▸ WHAT THE TASK ASKS: Reproduce the entries that follow exactly, dropping each image.

[Records from a data source]
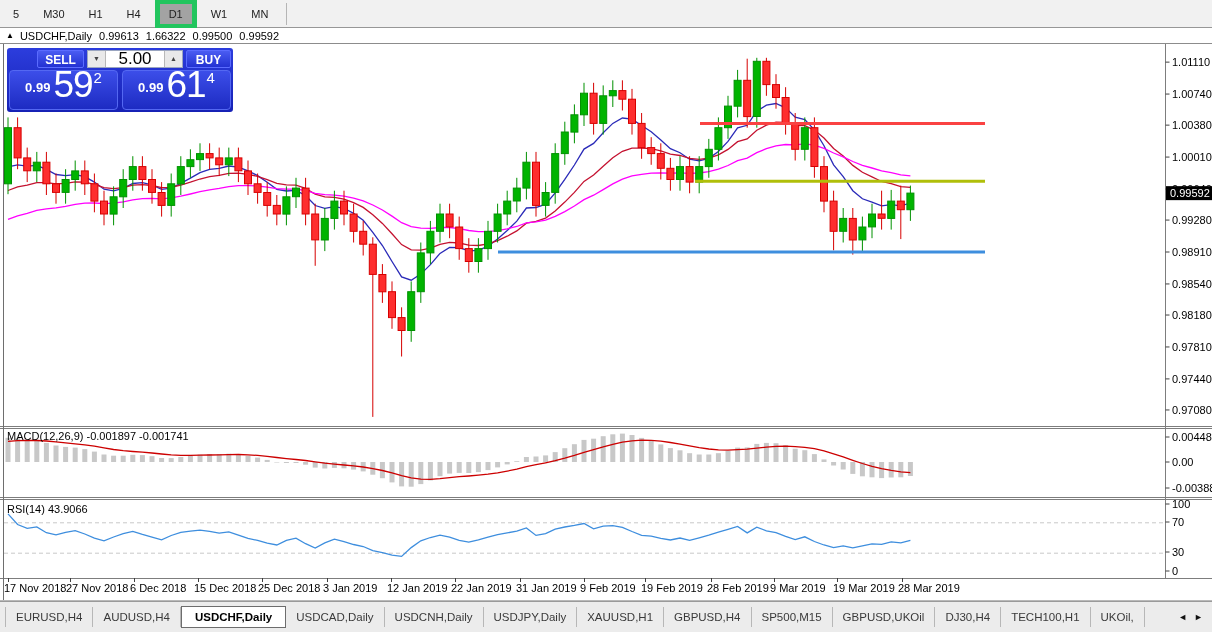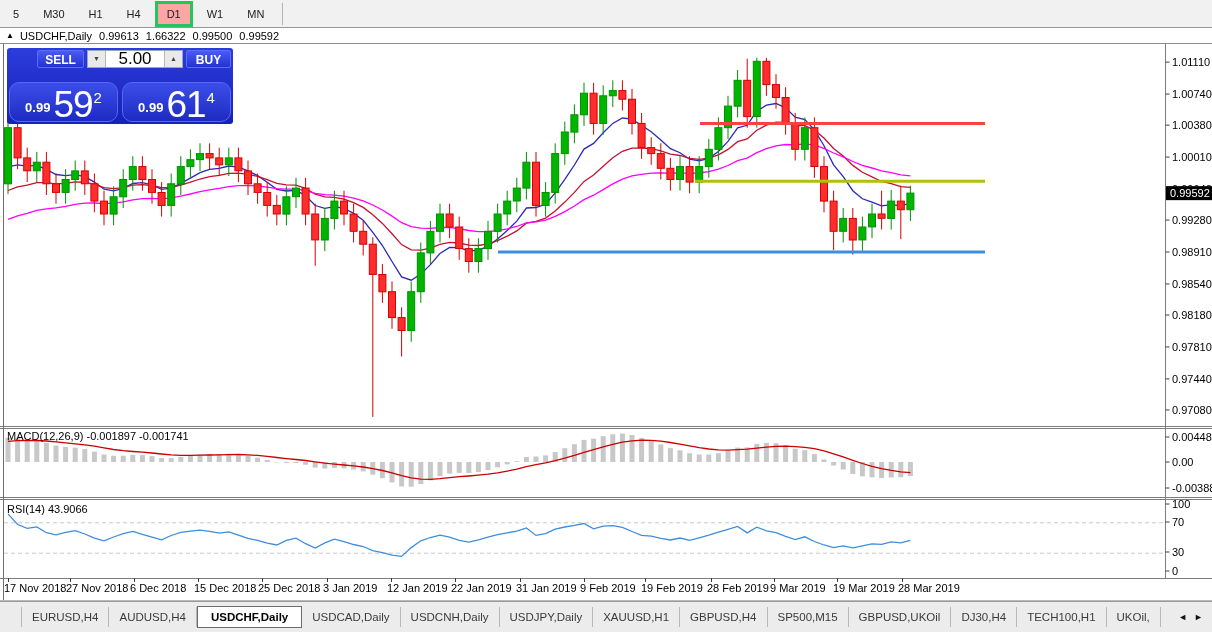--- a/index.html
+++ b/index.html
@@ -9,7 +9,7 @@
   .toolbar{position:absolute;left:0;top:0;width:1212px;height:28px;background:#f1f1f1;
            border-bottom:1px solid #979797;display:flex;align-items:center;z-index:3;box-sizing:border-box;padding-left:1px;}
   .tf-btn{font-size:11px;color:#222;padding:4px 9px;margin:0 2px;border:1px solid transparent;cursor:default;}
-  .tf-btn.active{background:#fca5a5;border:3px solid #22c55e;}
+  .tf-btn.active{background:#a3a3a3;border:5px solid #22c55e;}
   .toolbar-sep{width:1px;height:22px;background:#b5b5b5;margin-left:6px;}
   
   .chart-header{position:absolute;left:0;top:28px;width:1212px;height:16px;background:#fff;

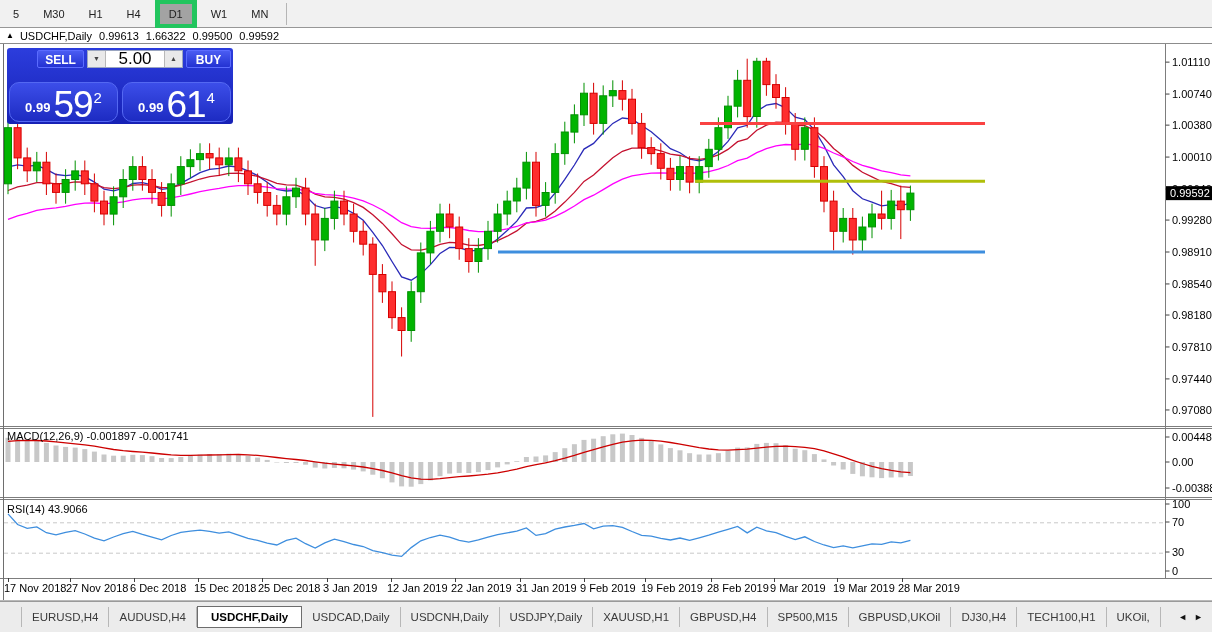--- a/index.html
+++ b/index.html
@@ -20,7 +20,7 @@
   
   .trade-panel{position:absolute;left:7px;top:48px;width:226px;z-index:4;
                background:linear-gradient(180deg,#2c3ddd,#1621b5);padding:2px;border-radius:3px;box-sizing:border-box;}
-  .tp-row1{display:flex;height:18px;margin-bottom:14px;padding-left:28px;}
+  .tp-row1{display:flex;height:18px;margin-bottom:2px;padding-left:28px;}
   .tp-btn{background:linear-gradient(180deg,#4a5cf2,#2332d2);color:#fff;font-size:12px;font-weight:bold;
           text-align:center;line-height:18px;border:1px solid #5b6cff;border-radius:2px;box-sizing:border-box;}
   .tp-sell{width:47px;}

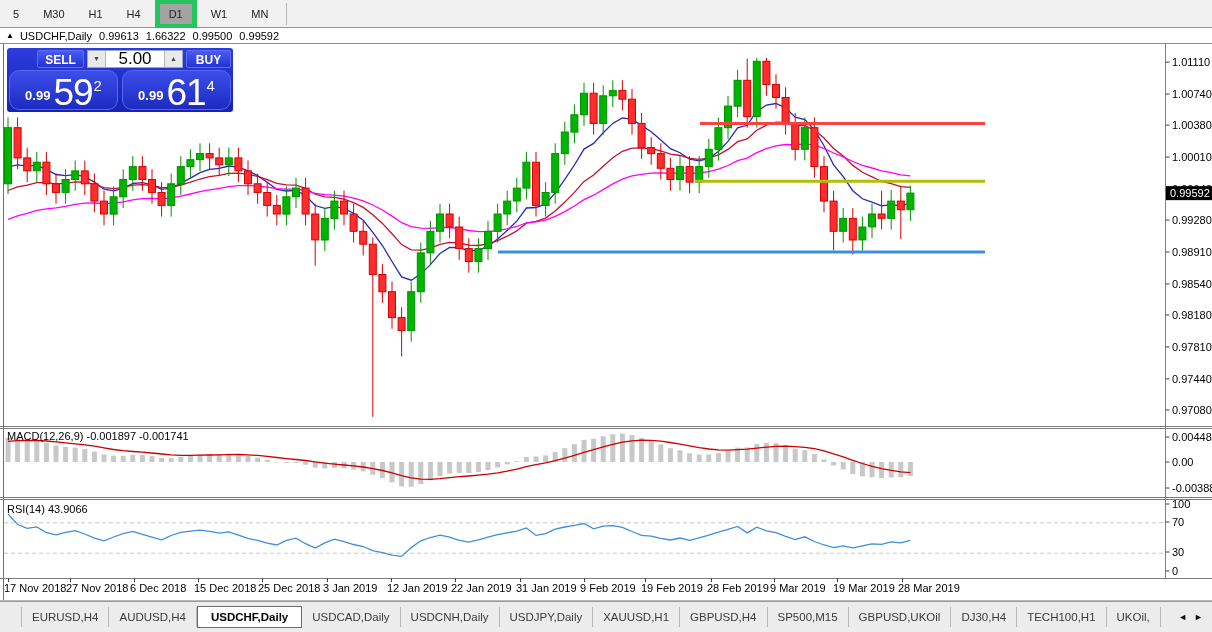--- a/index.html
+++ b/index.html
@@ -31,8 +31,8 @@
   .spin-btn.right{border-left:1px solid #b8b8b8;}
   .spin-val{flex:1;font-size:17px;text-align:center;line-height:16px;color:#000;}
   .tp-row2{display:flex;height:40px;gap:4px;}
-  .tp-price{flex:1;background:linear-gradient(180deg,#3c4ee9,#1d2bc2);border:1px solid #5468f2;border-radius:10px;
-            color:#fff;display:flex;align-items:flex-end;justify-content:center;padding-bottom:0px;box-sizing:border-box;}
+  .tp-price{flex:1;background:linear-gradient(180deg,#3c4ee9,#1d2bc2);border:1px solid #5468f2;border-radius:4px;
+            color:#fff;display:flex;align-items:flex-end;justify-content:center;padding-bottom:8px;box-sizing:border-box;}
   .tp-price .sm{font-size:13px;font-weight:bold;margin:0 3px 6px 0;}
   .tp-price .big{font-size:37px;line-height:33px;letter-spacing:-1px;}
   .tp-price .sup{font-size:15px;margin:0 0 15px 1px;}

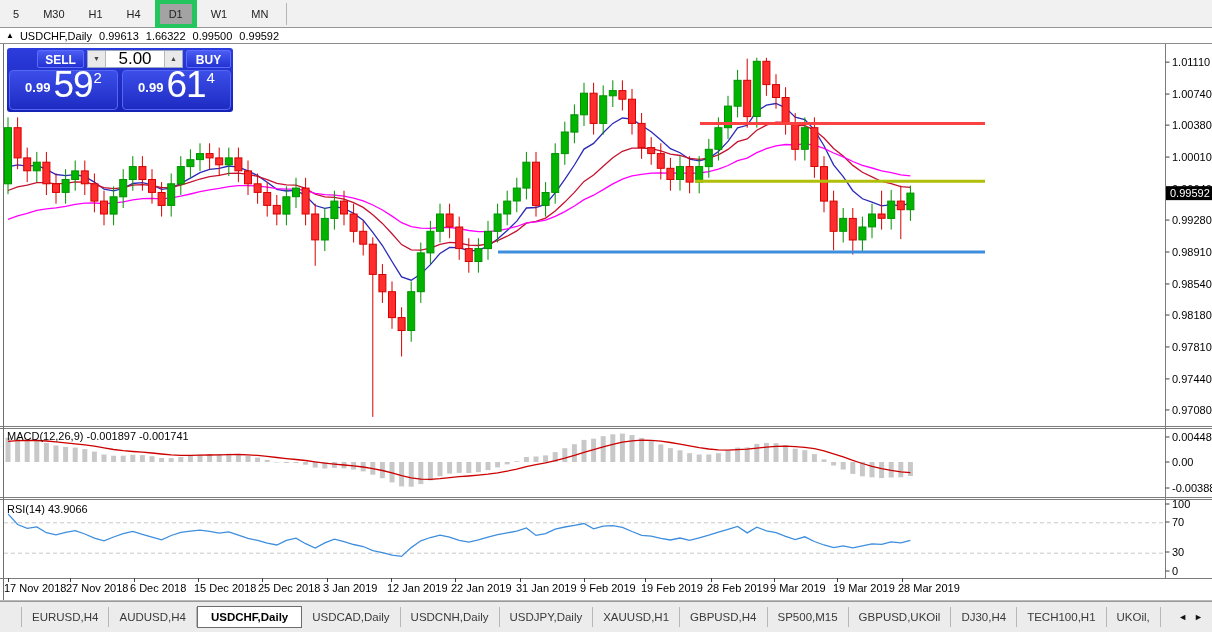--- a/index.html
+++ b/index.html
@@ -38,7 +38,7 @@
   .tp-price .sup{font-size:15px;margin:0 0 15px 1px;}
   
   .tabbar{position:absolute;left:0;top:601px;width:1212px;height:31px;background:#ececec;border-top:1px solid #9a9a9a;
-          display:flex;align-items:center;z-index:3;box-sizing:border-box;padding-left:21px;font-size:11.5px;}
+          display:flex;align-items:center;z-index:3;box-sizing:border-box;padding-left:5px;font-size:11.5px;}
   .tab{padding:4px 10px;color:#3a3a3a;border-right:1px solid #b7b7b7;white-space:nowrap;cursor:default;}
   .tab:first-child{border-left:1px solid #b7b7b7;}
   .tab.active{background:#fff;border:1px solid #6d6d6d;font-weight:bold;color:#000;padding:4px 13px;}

▸ PROBLEM SOLUTION:
--- a/index.html
+++ b/index.html
@@ -9,7 +9,7 @@
   .toolbar{position:absolute;left:0;top:0;width:1212px;height:28px;background:#f1f1f1;
            border-bottom:1px solid #979797;display:flex;align-items:center;z-index:3;box-sizing:border-box;padding-left:1px;}
   .tf-btn{font-size:11px;color:#222;padding:4px 9px;margin:0 2px;border:1px solid transparent;cursor:default;}
-  .tf-btn.active{background:#fca5a5;border:3px solid #22c55e;}
+  .tf-btn.active{background:#a3a3a3;border:5px solid #22c55e;}
   .toolbar-sep{width:1px;height:22px;background:#b5b5b5;margin-left:6px;}
   
   .chart-header{position:absolute;left:0;top:28px;width:1212px;height:16px;background:#fff;

--- a/index.html
+++ b/index.html
@@ -20,7 +20,7 @@
   
   .trade-panel{position:absolute;left:7px;top:48px;width:226px;z-index:4;
                background:linear-gradient(180deg,#2c3ddd,#1621b5);padding:2px;border-radius:3px;box-sizing:border-box;}
-  .tp-row1{display:flex;height:18px;margin-bottom:14px;padding-left:28px;}
+  .tp-row1{display:flex;height:18px;margin-bottom:2px;padding-left:28px;}
   .tp-btn{background:linear-gradient(180deg,#4a5cf2,#2332d2);color:#fff;font-size:12px;font-weight:bold;
           text-align:center;line-height:18px;border:1px solid #5b6cff;border-radius:2px;box-sizing:border-box;}
   .tp-sell{width:47px;}

--- a/index.html
+++ b/index.html
@@ -31,8 +31,8 @@
   .spin-btn.right{border-left:1px solid #b8b8b8;}
   .spin-val{flex:1;font-size:17px;text-align:center;line-height:16px;color:#000;}
   .tp-row2{display:flex;height:40px;gap:4px;}
-  .tp-price{flex:1;background:linear-gradient(180deg,#3c4ee9,#1d2bc2);border:1px solid #5468f2;border-radius:10px;
-            color:#fff;display:flex;align-items:flex-end;justify-content:center;padding-bottom:0px;box-sizing:border-box;}
+  .tp-price{flex:1;background:linear-gradient(180deg,#3c4ee9,#1d2bc2);border:1px solid #5468f2;border-radius:4px;
+            color:#fff;display:flex;align-items:flex-end;justify-content:center;padding-bottom:8px;box-sizing:border-box;}
   .tp-price .sm{font-size:13px;font-weight:bold;margin:0 3px 6px 0;}
   .tp-price .big{font-size:37px;line-height:33px;letter-spacing:-1px;}
   .tp-price .sup{font-size:15px;margin:0 0 15px 1px;}

--- a/index.html
+++ b/index.html
@@ -38,7 +38,7 @@
   .tp-price .sup{font-size:15px;margin:0 0 15px 1px;}
   
   .tabbar{position:absolute;left:0;top:601px;width:1212px;height:31px;background:#ececec;border-top:1px solid #9a9a9a;
-          display:flex;align-items:center;z-index:3;box-sizing:border-box;padding-left:21px;font-size:11.5px;}
+          display:flex;align-items:center;z-index:3;box-sizing:border-box;padding-left:5px;font-size:11.5px;}
   .tab{padding:4px 10px;color:#3a3a3a;border-right:1px solid #b7b7b7;white-space:nowrap;cursor:default;}
   .tab:first-child{border-left:1px solid #b7b7b7;}
   .tab.active{background:#fff;border:1px solid #6d6d6d;font-weight:bold;color:#000;padding:4px 13px;}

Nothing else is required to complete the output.